Schon seit frühester Zeit haben Menschen festgestellt, dass Steine beim Erhitzen die Wärme gut aufnehmen, lange behalten und erst nach geraumer Zeit langsam wieder abgeben.
Dieses Prinzips macht man sich auch in der Sauna zu Nutze. Im Ofen, wird eine sehr hohe Temperatur erzeugt, bis zu 800° Celsius. Die Steine liegen auf einem Gitter direkt am Wärme Auslass des Ofens und nehmen diese Temperatur auf. In der Regel liegen hier bis zu 20 mittelgroße Steine auf dem Gitter, ihr Gewicht beträgt ca. 20 kg.

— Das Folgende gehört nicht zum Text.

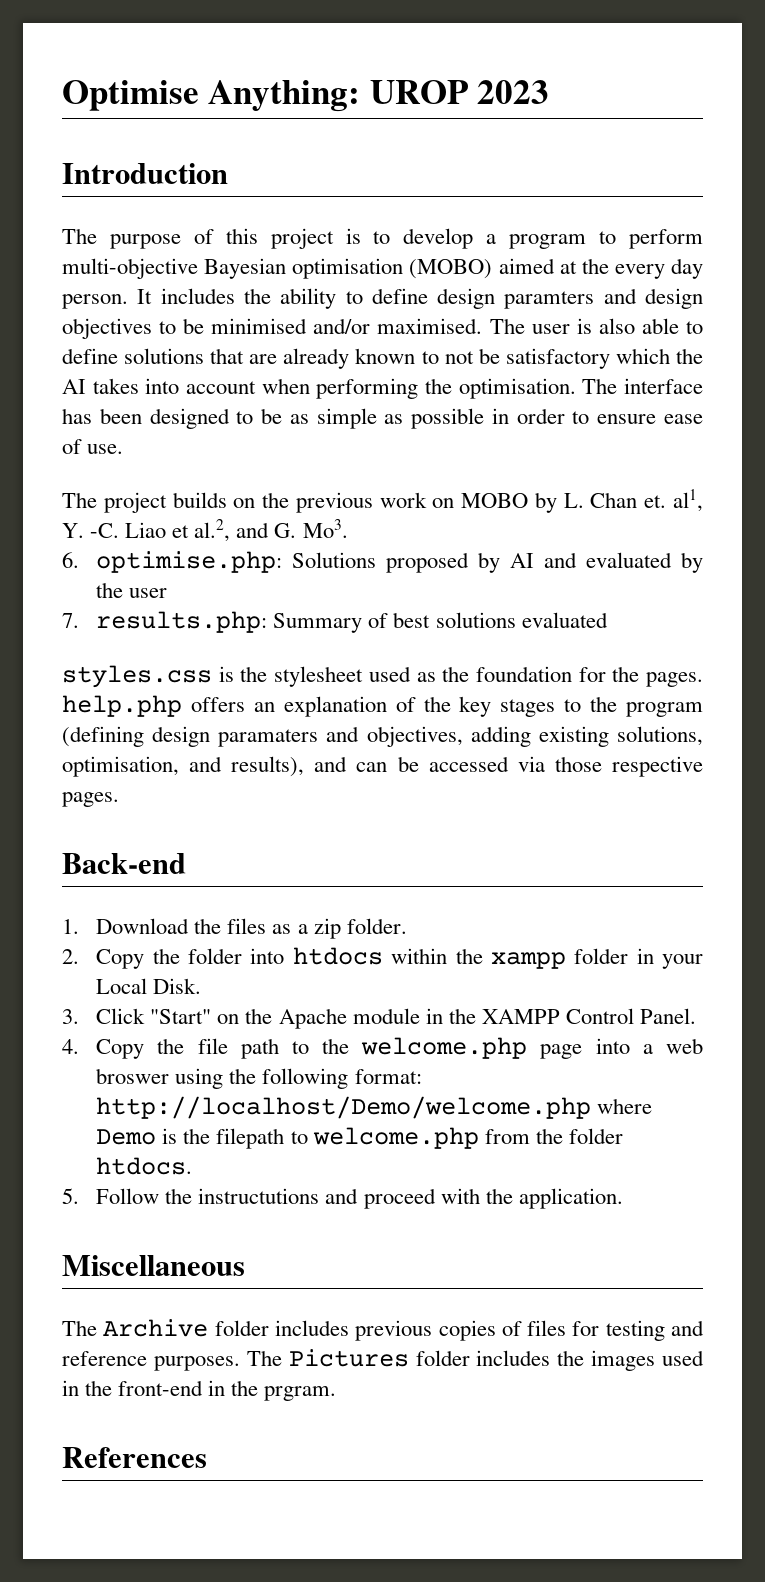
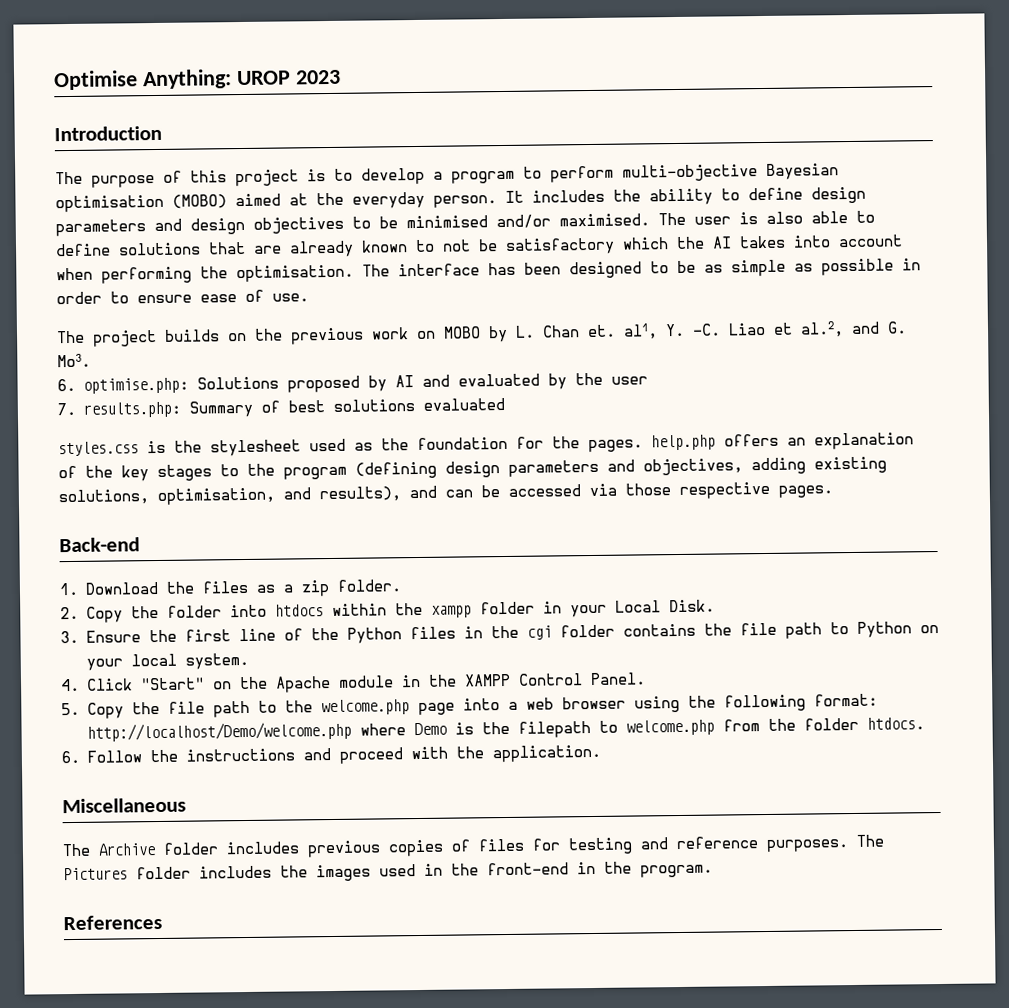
- The purpose of this project is to develop a program to perform multi-objective Bayesian optimisation (MOBO) aimed at the every day person.
+ The purpose of this project is to develop a program to perform multi-objective Bayesian optimisation (MOBO) aimed at the everyday person.
- It includes the ability to define design paramters and design objectives to be minimised and/or maximised.
+ It includes the ability to define design parameters and design objectives to be minimised and/or maximised.
- styles.css is the stylesheet used as the foundation for the pages. help.php offers an explanation of the key stages to the program (defining design paramaters and objectives, adding existing solutions, optimisation, and results), and can be accessed via those respective pages.
+ styles.css is the stylesheet used as the foundation for the pages. help.php offers an explanation of the key stages to the program (defining design parameters and objectives, adding existing solutions, optimisation, and results), and can be accessed via those respective pages.
- 3. Click "Start" on the Apache module in the XAMPP Control Panel.
+ 3. Ensure the first line of the Python files in the cgi folder contains the file path to Python on your local system.
+ 4. Click "Start" on the Apache module in the XAMPP Control Panel.
- 4. Copy the file path to the welcome.php page into a web broswer using the following format: http://localhost/Demo/welcome.php where Demo is the filepath to welcome.php from the folder htdocs.
+ 5. Copy the file path to the welcome.php page into a web browser using the following format: http://localhost/Demo/welcome.php where Demo is the filepath to welcome.php from the folder htdocs.
- 5. Follow the instructutions and proceed with the application.
+ 6. Follow the instructions and proceed with the application.
- The Pictures folder includes the images used in the front-end in the prgram.
+ The Pictures folder includes the images used in the front-end in the program.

Sie müssen sehr hitzeresistent sein, dürfen nicht austrocknen, weil sich dann sehr schnell Risse bilden können. Der Stein fängt an zu bröseln, zerfällt und verstopft den Luftschacht. Es kann weniger Wärme nach oben steigen. Sehr lange Zeit hat man nach geeigneten Steinen gesucht. Finnland ist das Land mit der längsten Saunatradition und von hier kommen auch die so genannten Saunasteine. Es handelt sich hier um eine Sonderform des Granits, der Olivindiabas. Dieser Stein verträgt sehr hohe Temperaturen, ebenso extreme Temperaturschwankungen, besitzt eine hohe Widerstandskraft, zeigt keinerlei Risse Bildung und ist relativ lange benutzbar. Allerdings sollte man hier beachten, dass auch die Lebensdauer dieser recht teuren Steine nicht unbegrenzt ist. Meine Empfehlung: Kaufen sie sich mehr Steine, als sie benötigen und tauschen sie die Steine regelmäßig untereinander aus. Dann werden sie lange Freude an ihrer voll funktionierenden Sauna haben. Viel Glück dabei.